These are the key concepts you need to understand to accurately answer the question.

factoring quadratics
Factoring quadratics is a critical skill when dealing with second-degree polynomial equations, often written in the form \( ax^2 + bx + c \). The goal is to break down the polynomial into two binomials. For example, consider the quadratic equation \( z^2 + 2z - 3 \). To factor it, we look for two numbers that multiply to -3 (the constant term) and add up to 2 (the coefficient of the linear term). These numbers are 3 and -1, transforming \( z^2 + 2z - 3 \) into \( (z+3)(z-1) \). This technique makes it easier to solve quadratic equations by applying the zero-product property.
solving equations
Solving equations involves finding the values of variables that make the equation true. For quadratic equations like \( (z+4)(z-2) = -5 \), start by expanding both sides to simplify the expression. Once in standard form, set the equation to zero and factor if possible. After factoring, apply the zero-product property, which states that if \( ab = 0 \), then either \( a = 0 \) or \( b = 0 \). For our example, \( (z+3)(z-1) = 0 \) leads to two solutions: \( z + 3 = 0 \), giving \( z = -3 \), and \( z - 1 = 0 \), giving \( z = 1 \).
expanding expressions
Expanding expressions means rewriting a product of binomials as a polynomial. For example, expanding \( (z+4)(z-2) \) involves using the distributive property (FOIL method):
  • First: \( z \times z = z^2 \)
  • Outside: \( z \times -2 = -2z \)
  • Inside: \( 4 \times z = 4z \)
  • Last: \( 4 \times -2 = -8 \)
Combine these results: \( z^2 - 2z + 4z - 8 = z^2 + 2z - 8 \). Expanding binomials does not change the value but converts it into a more manageable form for further algebraic operations.

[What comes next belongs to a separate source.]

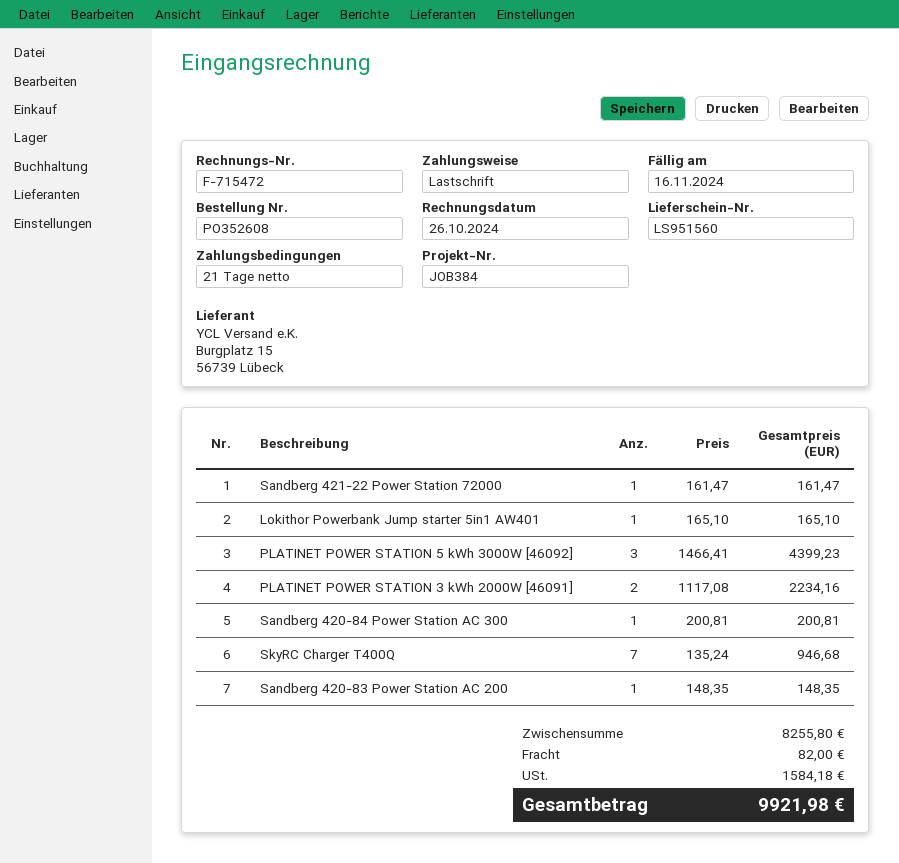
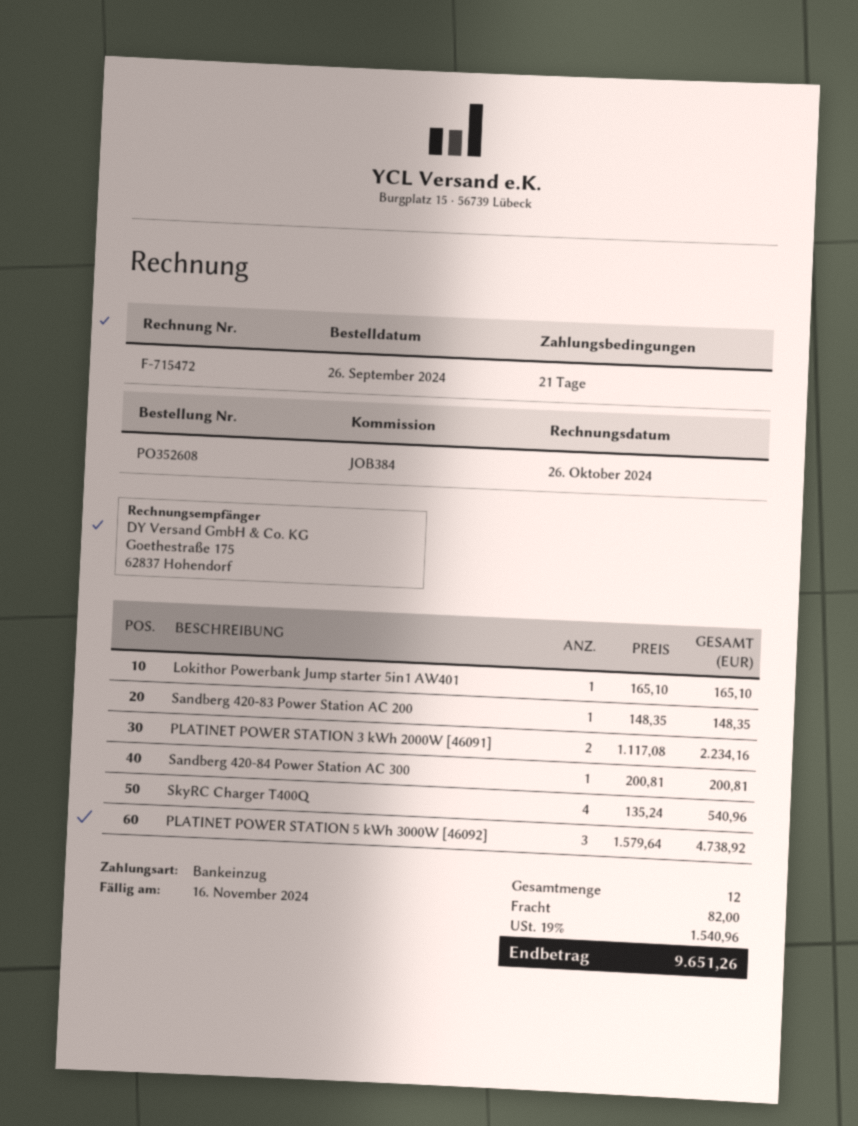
Sandberg 421-22 Power Station 72000: 1 x 161.47 = 161.47 -> none
PLATINET POWER STATION 5 kWh 3000W [46092]: 3 x 1466.41 = 4399.23 -> 3 x 1579.64 = 4738.92
SkyRC Charger T400Q: 7 x 135.24 = 946.68 -> 4 x 135.24 = 540.96
tax: 1584.18 -> 1540.96
total: 9921.98 -> 9651.26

standard form of quadratic
The standard form of a quadratic equation is \( ax^2 + bx + c = 0 \), where \( a \), \( b \), and \( c \) are constants. To solve quadratic equations, convert them to this form. For the equation \( (z+4)(z-2) = -5 \), start by expanding to get \( z^2 + 2z - 8 \). Then set the equation to zero by adding 5 to both sides: \( z^2 + 2z - 8 + 5 = 0 \), resulting in \( z^2 + 2z - 3 = 0 \). This standard form allows us to apply factoring, the quadratic formula, or completing the square to solve for \( z \).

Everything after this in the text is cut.